__Excerpted records__
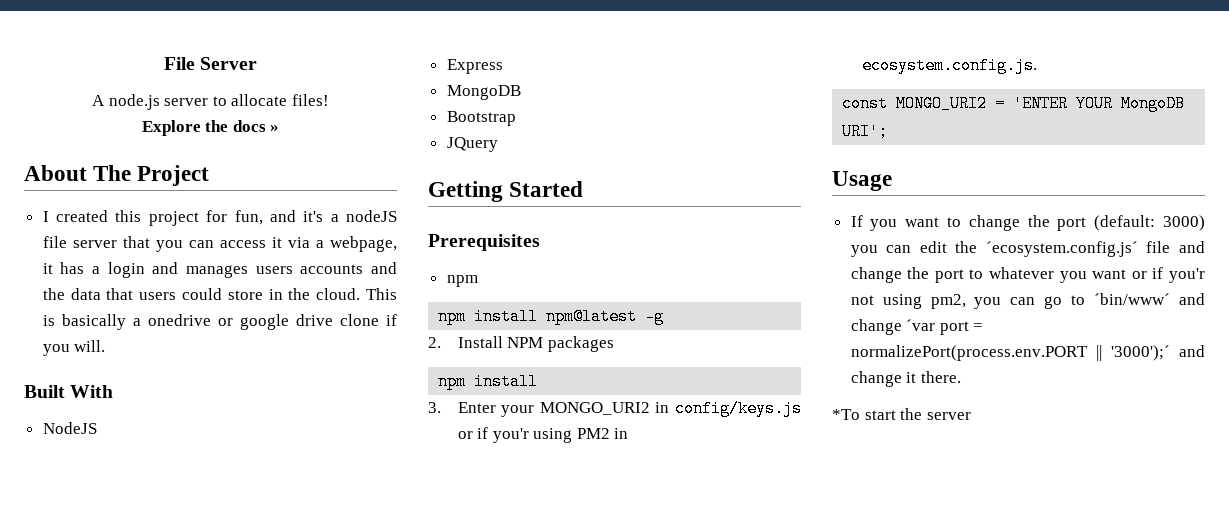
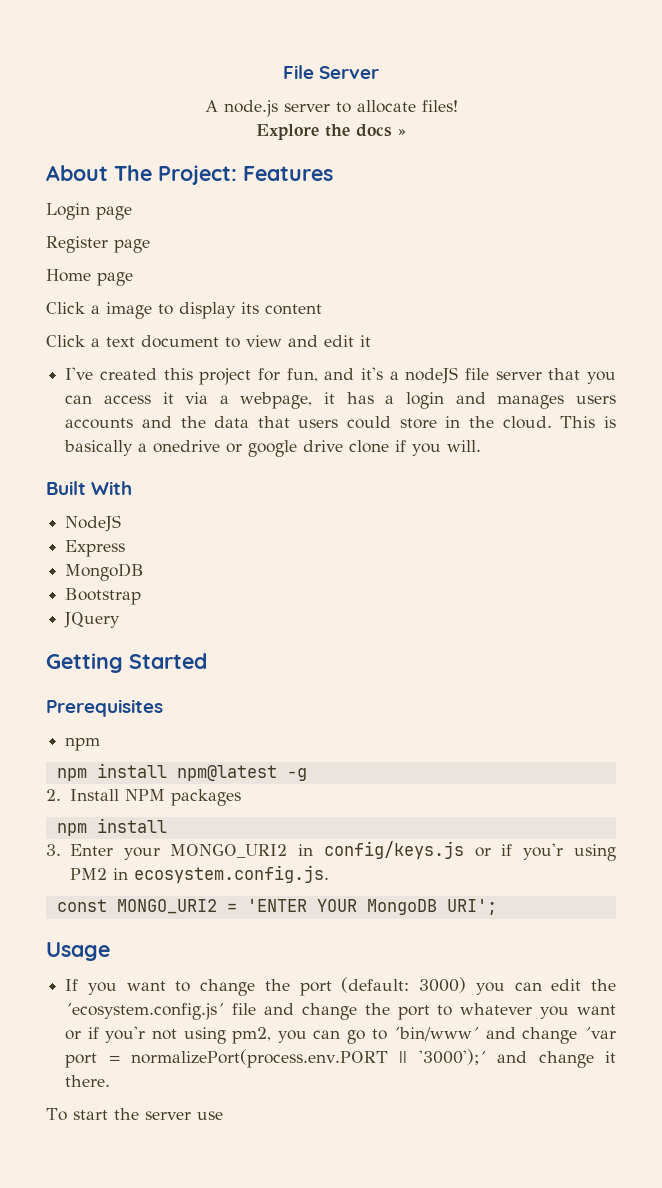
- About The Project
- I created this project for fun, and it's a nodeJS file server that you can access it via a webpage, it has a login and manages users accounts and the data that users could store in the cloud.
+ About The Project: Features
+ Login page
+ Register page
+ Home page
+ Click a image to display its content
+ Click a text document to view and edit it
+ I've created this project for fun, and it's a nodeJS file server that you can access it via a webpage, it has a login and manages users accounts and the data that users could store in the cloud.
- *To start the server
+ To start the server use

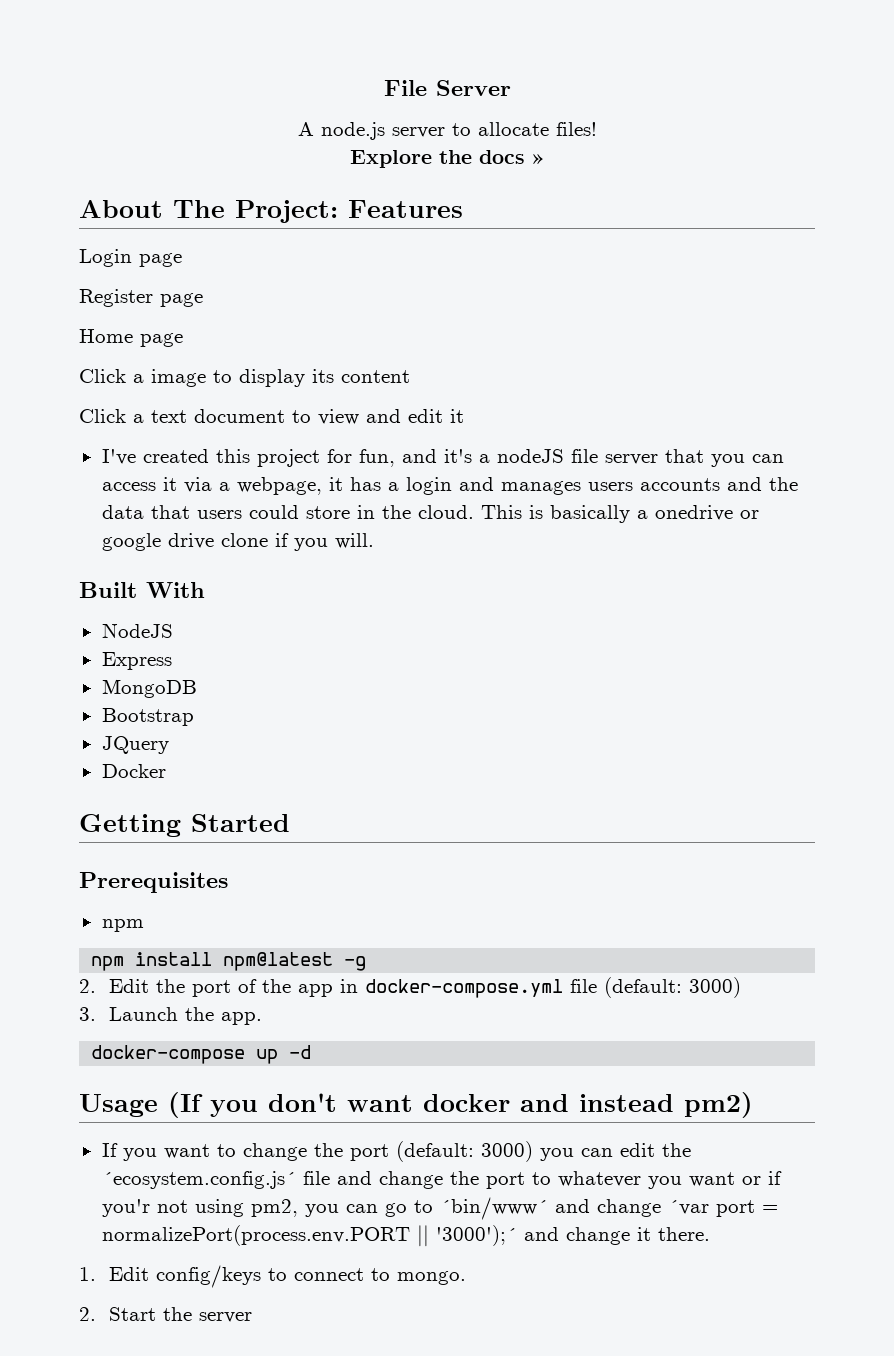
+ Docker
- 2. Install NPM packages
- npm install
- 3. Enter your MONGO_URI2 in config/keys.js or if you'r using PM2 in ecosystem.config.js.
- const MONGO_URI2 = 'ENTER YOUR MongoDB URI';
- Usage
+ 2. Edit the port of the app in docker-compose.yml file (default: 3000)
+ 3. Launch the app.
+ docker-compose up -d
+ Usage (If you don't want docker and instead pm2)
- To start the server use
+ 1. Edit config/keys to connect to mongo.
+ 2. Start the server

__Work instruction__
In the records above, some lines hold the word "manages"; copy each such line.

__Result of this exercise__
- I created this project for fun, and it's a nodeJS file server that you can access it via a webpage, it has a login and manages users accounts and the data that users could store in the cloud.
+ I've created this project for fun, and it's a nodeJS file server that you can access it via a webpage, it has a login and manages users accounts and the data that users could store in the cloud.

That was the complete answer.